─── Dataset extract

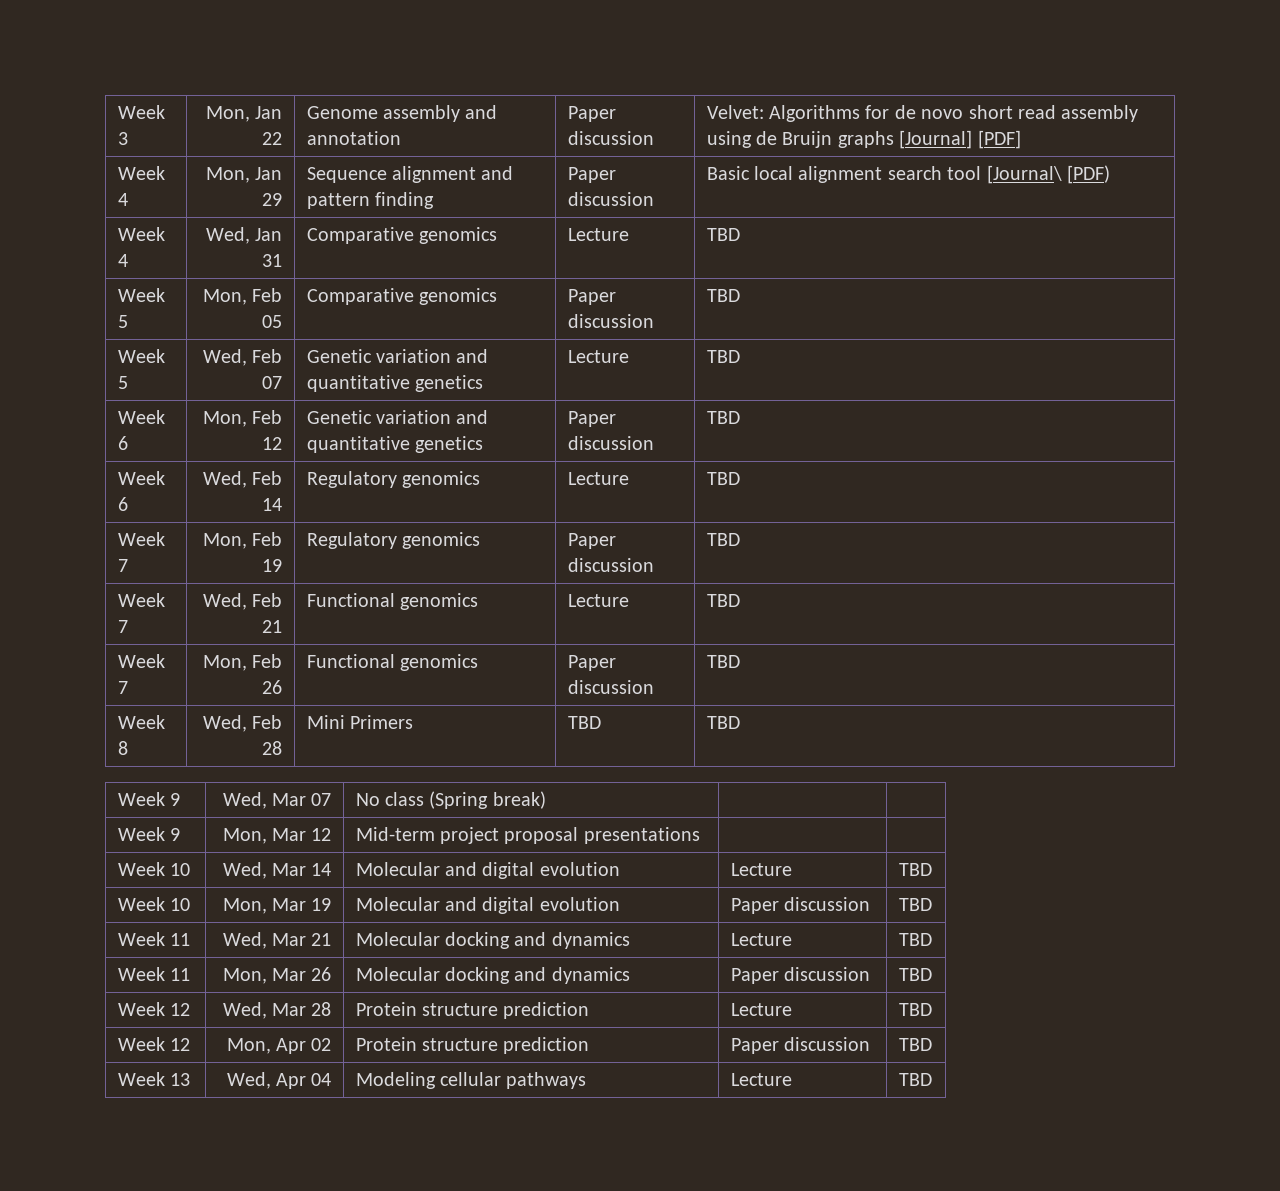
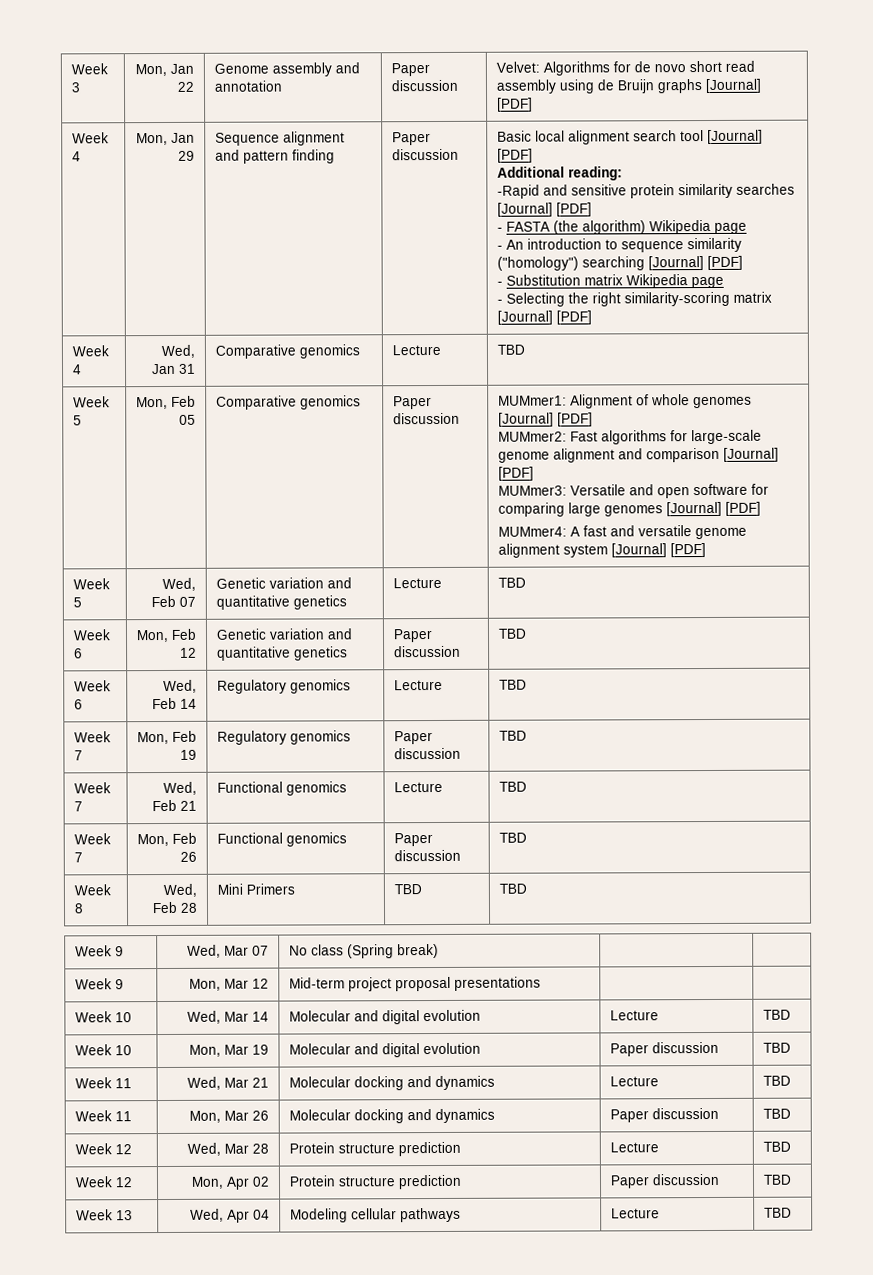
[986,165,1111,184] [Journal\ [PDF) -> [706,129,763,145] [496,148,533,163] [496,166,623,181] [496,183,795,199] [496,202,592,217] [496,219,747,235] [496,237,742,253] [496,255,743,271] [496,274,724,289] [496,291,772,307] [496,310,592,325] [Journal] [PDF] // Additional reading: // -Rapid and sensitive protein similarity searches [Journal] [PDF] // - FASTA (the algorithm) Wikipedia page // - An introduction to sequence similarity ("homology") searching [Journal] [PDF] // - Substitution matrix Wikipedia page // - Selecting the right similarity-scoring matrix [Journal] [PDF]
[706,289,740,302] TBD -> [497,394,752,409] [497,412,593,427] [497,429,762,445] [497,447,779,463] [497,466,534,481] [497,483,769,499] [497,501,761,517] [497,525,747,540] [497,543,706,558] MUMmer1: Alignment of whole genomes [Journal] [PDF] // MUMmer2: Fast algorithms for large-scale genome alignment and comparison [Journal] [PDF] // MUMmer3: Versatile and open software for comparing large genomes [Journal] [PDF] // MUMmer4: A fast and versatile genome alignment system [Journal] [PDF]

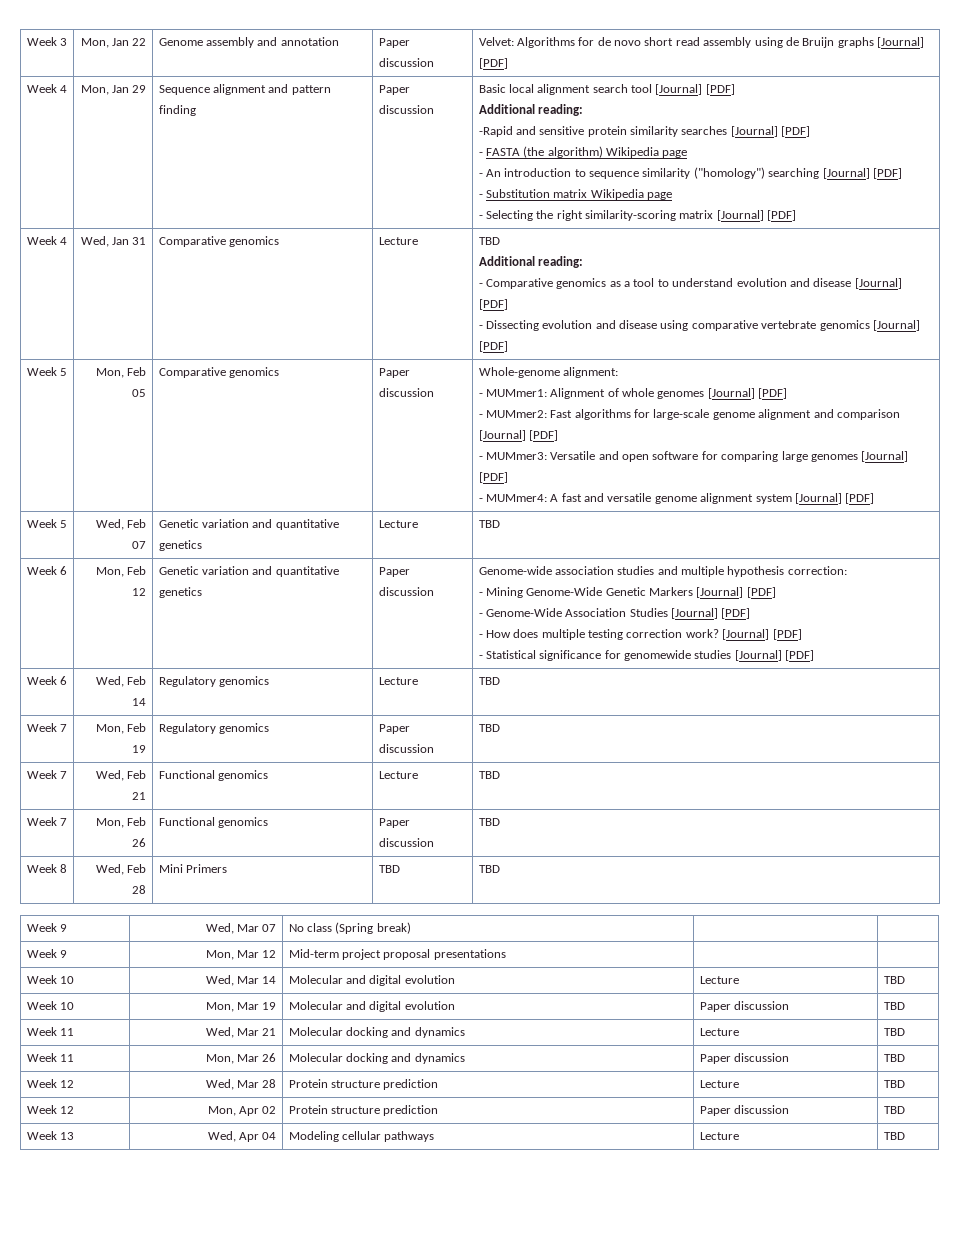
(525, 349) none -> [478,256,583,268] [478,278,902,289] [478,299,508,310] [478,320,920,331] [478,341,508,352] // Additional reading: // - Comparative genomics as a tool to understand evolution and disease [Journal] [PDF] // - Dissecting evolution and disease using comparative vertebrate genomics [Journal] [PDF]
(460, 418) none -> [478,367,618,378] [478,393,483,397] Whole-genome alignment: // -
(593, 419) none -> [478,414,483,418] -
(534, 473) none -> [478,456,483,460] -
(761, 508) none -> [478,498,483,502] -
[497,628,527,639] TBD -> [478,566,847,577] [478,587,776,598] [478,608,751,619] [478,629,802,640] [478,650,815,661] Genome-wide association studies and multiple hypothesis correction: // - Mining Genome-Wide Genetic Markers [Journal] [PDF] // - Genome-Wide Association Studies [Journal] [PDF] // - How does multiple testing correction work? [Journal] [PDF] // - Statistical significance for genomewide studies [Journal] [PDF]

──────

*Description of the task*: Retype every record above word for word, leaving out any pictures.

*Response to the exercise*:
[986,165,1111,184] [Journal\ [PDF) -> [706,129,763,145] [496,148,533,163] [496,166,623,181] [496,183,795,199] [496,202,592,217] [496,219,747,235] [496,237,742,253] [496,255,743,271] [496,274,724,289] [496,291,772,307] [496,310,592,325] [Journal] [PDF] // Additional reading: // -Rapid and sensitive protein similarity searches [Journal] [PDF] // - FASTA (the algorithm) Wikipedia page // - An introduction to sequence similarity ("homology") searching [Journal] [PDF] // - Substitution matrix Wikipedia page // - Selecting the right similarity-scoring matrix [Journal] [PDF]
[706,289,740,302] TBD -> [497,394,752,409] [497,412,593,427] [497,429,762,445] [497,447,779,463] [497,466,534,481] [497,483,769,499] [497,501,761,517] [497,525,747,540] [497,543,706,558] MUMmer1: Alignment of whole genomes [Journal] [PDF] // MUMmer2: Fast algorithms for large-scale genome alignment and comparison [Journal] [PDF] // MUMmer3: Versatile and open software for comparing large genomes [Journal] [PDF] // MUMmer4: A fast and versatile genome alignment system [Journal] [PDF]

(525, 349) none -> [478,256,583,268] [478,278,902,289] [478,299,508,310] [478,320,920,331] [478,341,508,352] // Additional reading: // - Comparative genomics as a tool to understand evolution and disease [Journal] [PDF] // - Dissecting evolution and disease using comparative vertebrate genomics [Journal] [PDF]
(460, 418) none -> [478,367,618,378] [478,393,483,397] Whole-genome alignment: // -
(593, 419) none -> [478,414,483,418] -
(534, 473) none -> [478,456,483,460] -
(761, 508) none -> [478,498,483,502] -
[497,628,527,639] TBD -> [478,566,847,577] [478,587,776,598] [478,608,751,619] [478,629,802,640] [478,650,815,661] Genome-wide association studies and multiple hypothesis correction: // - Mining Genome-Wide Genetic Markers [Journal] [PDF] // - Genome-Wide Association Studies [Journal] [PDF] // - How does multiple testing correction work? [Journal] [PDF] // - Statistical significance for genomewide studies [Journal] [PDF]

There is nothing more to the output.